Task description => Would you print out all of the data exactly and keep the pictures out of it?

Structured diff data
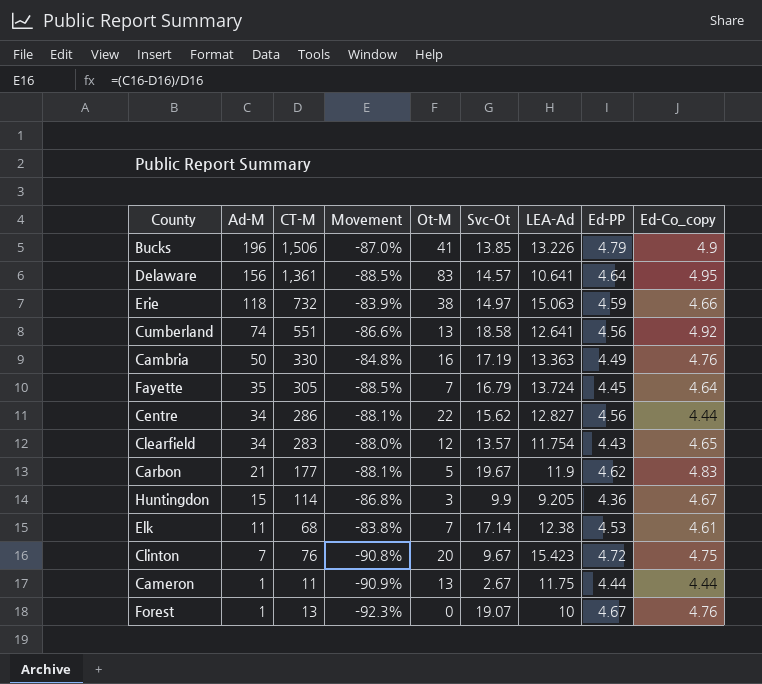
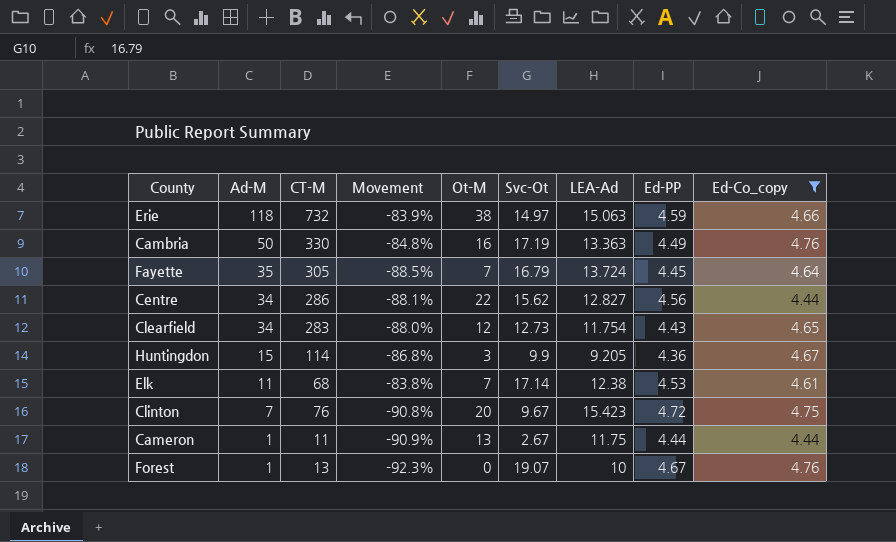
filter: none -> Ed-Co_copy <= 4.76
Clearfield | Svc-Ot: 13.57 -> 12.73

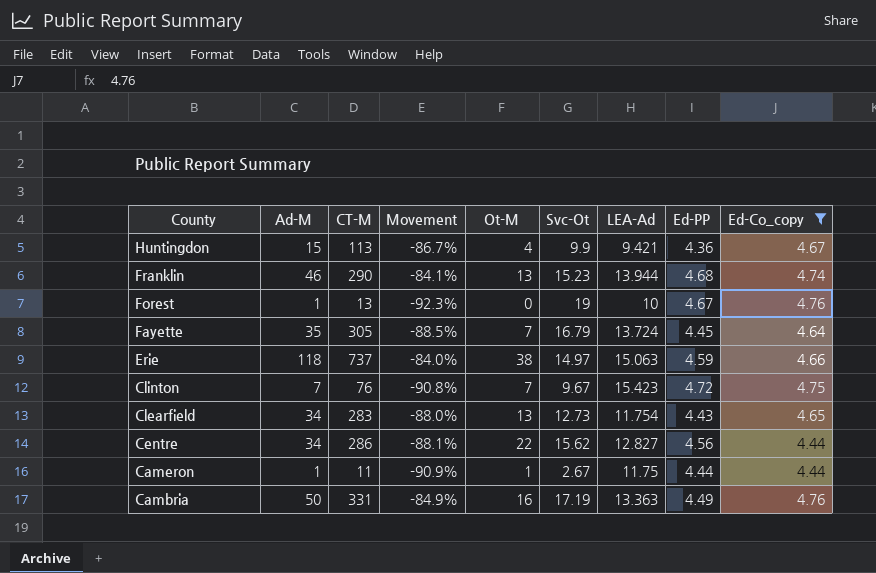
row order: Ad-M descending -> County descending
row Elk: 11 | 68 | -83.8% | 7 | 17.14 | 12.38 | 4.53 | 4.61 -> none
Huntingdon | CT-M: 114 -> 113
Huntingdon | Movement: -86.8% -> -86.7%
Huntingdon | Ot-M: 3 -> 4
Huntingdon | LEA-Ad: 9.205 -> 9.421
row Franklin: none -> 46 | 290 | -84.1% | 13 | 15.23 | 13.944 | 4.68 | 4.74
Forest | Svc-Ot: 19.07 -> 19
Erie | CT-M: 732 -> 737
Erie | Movement: -83.9% -> -84.0%
Clinton | Ot-M: 20 -> 7
Clearfield | Ot-M: 12 -> 13
Cameron | Ot-M: 13 -> 1
Cambria | CT-M: 330 -> 331
Cambria | Movement: -84.8% -> -84.9%

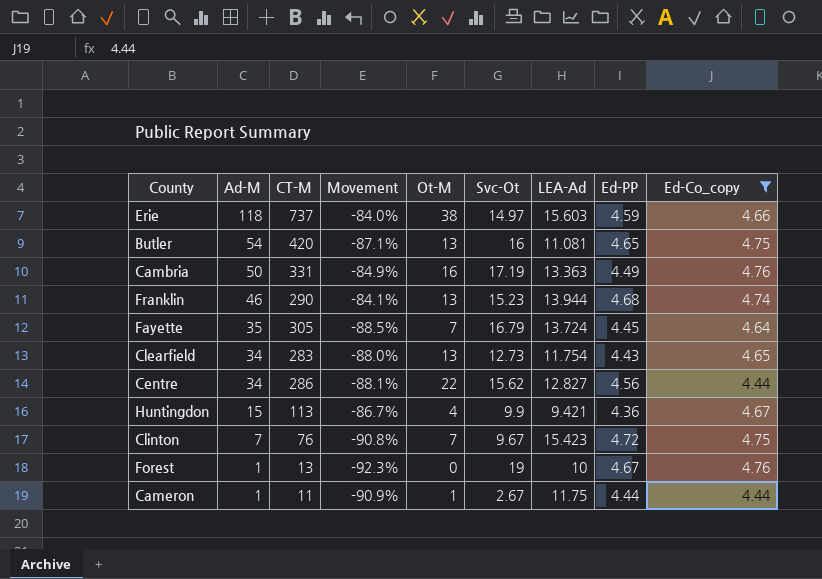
row order: County descending -> Ad-M descending
Erie | LEA-Ad: 15.063 -> 15.603
row Butler: none -> 54 | 420 | -87.1% | 13 | 16 | 11.081 | 4.65 | 4.75

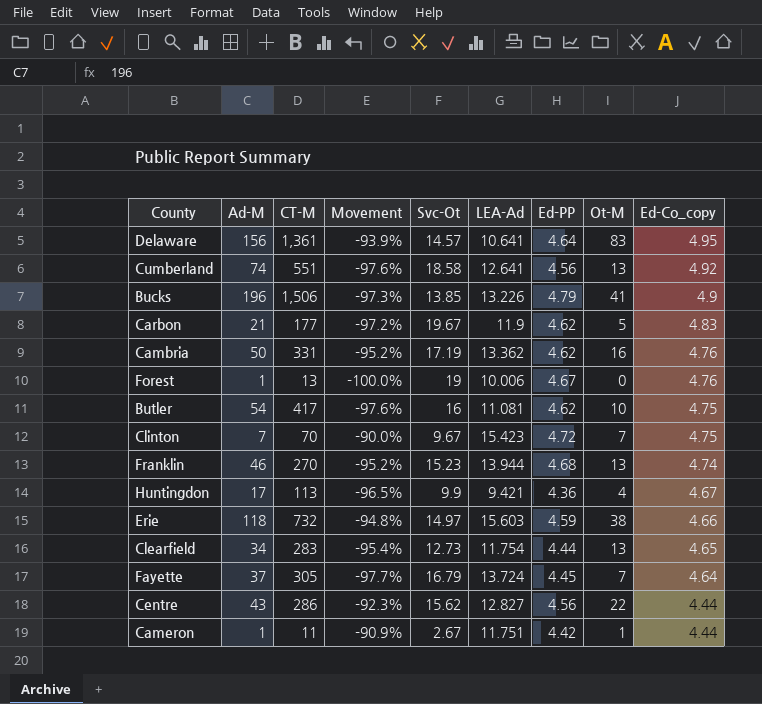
filter: Ed-Co_copy <= 4.76 -> none
row order: Ad-M descending -> Ed-Co_copy descending
column Movement | formula: ([Ad-M] - [CT-M]) / [CT-M] -> ([Ot-M] - [CT-M]) / [CT-M]
column Ot-M | position: 5 -> 8
Cambria | LEA-Ad: 13.363 -> 13.362
Cambria | Ed-PP: 4.49 -> 4.62
Forest | LEA-Ad: 10 -> 10.006
Butler | CT-M: 420 -> 417
Butler | Ed-PP: 4.65 -> 4.62
Butler | Ot-M: 13 -> 10
Clinton | CT-M: 76 -> 70
Franklin | CT-M: 290 -> 270
Huntingdon | Ad-M: 15 -> 17
Erie | CT-M: 737 -> 732
Clearfield | Ed-PP: 4.43 -> 4.44
Fayette | Ad-M: 35 -> 37
Centre | Ad-M: 34 -> 43
Cameron | LEA-Ad: 11.75 -> 11.751
Cameron | Ed-PP: 4.44 -> 4.42

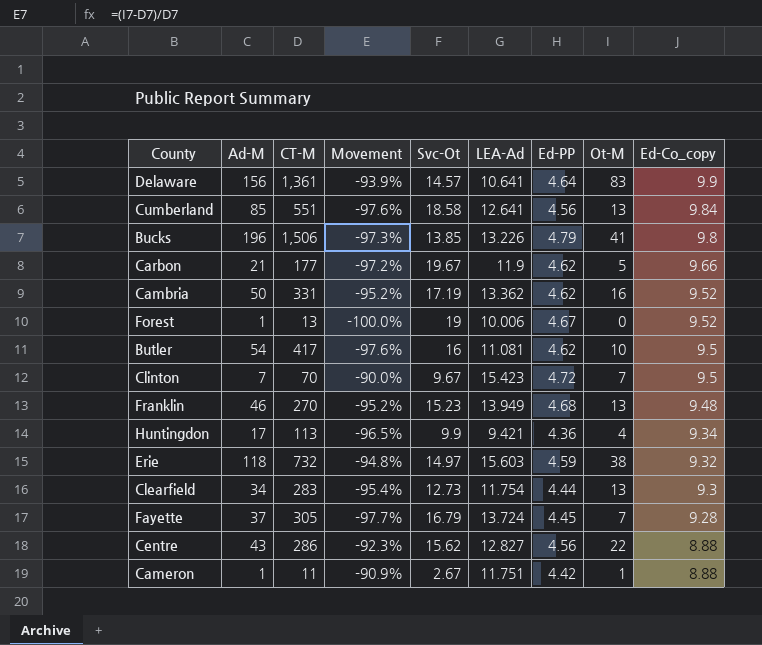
Delaware | Ed-Co_copy: 4.95 -> 9.9
Cumberland | Ad-M: 74 -> 85
Cumberland | Ed-Co_copy: 4.92 -> 9.84
Bucks | Ed-Co_copy: 4.9 -> 9.8
Carbon | Ed-Co_copy: 4.83 -> 9.66
Cambria | Ed-Co_copy: 4.76 -> 9.52
Forest | Ed-Co_copy: 4.76 -> 9.52
Butler | Ed-Co_copy: 4.75 -> 9.5
Clinton | Ed-Co_copy: 4.75 -> 9.5
Franklin | LEA-Ad: 13.944 -> 13.949
Franklin | Ed-Co_copy: 4.74 -> 9.48
Huntingdon | Ed-Co_copy: 4.67 -> 9.34
Erie | Ed-Co_copy: 4.66 -> 9.32
Clearfield | Ed-Co_copy: 4.65 -> 9.3
Fayette | Ed-Co_copy: 4.64 -> 9.28
Centre | Ed-Co_copy: 4.44 -> 8.88
Cameron | Ed-Co_copy: 4.44 -> 8.88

Exercise output =>
filter: none -> Ed-Co_copy <= 4.76
Clearfield | Svc-Ot: 13.57 -> 12.73

row order: Ad-M descending -> County descending
row Elk: 11 | 68 | -83.8% | 7 | 17.14 | 12.38 | 4.53 | 4.61 -> none
Huntingdon | CT-M: 114 -> 113
Huntingdon | Movement: -86.8% -> -86.7%
Huntingdon | Ot-M: 3 -> 4
Huntingdon | LEA-Ad: 9.205 -> 9.421
row Franklin: none -> 46 | 290 | -84.1% | 13 | 15.23 | 13.944 | 4.68 | 4.74
Forest | Svc-Ot: 19.07 -> 19
Erie | CT-M: 732 -> 737
Erie | Movement: -83.9% -> -84.0%
Clinton | Ot-M: 20 -> 7
Clearfield | Ot-M: 12 -> 13
Cameron | Ot-M: 13 -> 1
Cambria | CT-M: 330 -> 331
Cambria | Movement: -84.8% -> -84.9%

row order: County descending -> Ad-M descending
Erie | LEA-Ad: 15.063 -> 15.603
row Butler: none -> 54 | 420 | -87.1% | 13 | 16 | 11.081 | 4.65 | 4.75

filter: Ed-Co_copy <= 4.76 -> none
row order: Ad-M descending -> Ed-Co_copy descending
column Movement | formula: ([Ad-M] - [CT-M]) / [CT-M] -> ([Ot-M] - [CT-M]) / [CT-M]
column Ot-M | position: 5 -> 8
Cambria | LEA-Ad: 13.363 -> 13.362
Cambria | Ed-PP: 4.49 -> 4.62
Forest | LEA-Ad: 10 -> 10.006
Butler | CT-M: 420 -> 417
Butler | Ed-PP: 4.65 -> 4.62
Butler | Ot-M: 13 -> 10
Clinton | CT-M: 76 -> 70
Franklin | CT-M: 290 -> 270
Huntingdon | Ad-M: 15 -> 17
Erie | CT-M: 737 -> 732
Clearfield | Ed-PP: 4.43 -> 4.44
Fayette | Ad-M: 35 -> 37
Centre | Ad-M: 34 -> 43
Cameron | LEA-Ad: 11.75 -> 11.751
Cameron | Ed-PP: 4.44 -> 4.42

Delaware | Ed-Co_copy: 4.95 -> 9.9
Cumberland | Ad-M: 74 -> 85
Cumberland | Ed-Co_copy: 4.92 -> 9.84
Bucks | Ed-Co_copy: 4.9 -> 9.8
Carbon | Ed-Co_copy: 4.83 -> 9.66
Cambria | Ed-Co_copy: 4.76 -> 9.52
Forest | Ed-Co_copy: 4.76 -> 9.52
Butler | Ed-Co_copy: 4.75 -> 9.5
Clinton | Ed-Co_copy: 4.75 -> 9.5
Franklin | LEA-Ad: 13.944 -> 13.949
Franklin | Ed-Co_copy: 4.74 -> 9.48
Huntingdon | Ed-Co_copy: 4.67 -> 9.34
Erie | Ed-Co_copy: 4.66 -> 9.32
Clearfield | Ed-Co_copy: 4.65 -> 9.3
Fayette | Ed-Co_copy: 4.64 -> 9.28
Centre | Ed-Co_copy: 4.44 -> 8.88
Cameron | Ed-Co_copy: 4.44 -> 8.88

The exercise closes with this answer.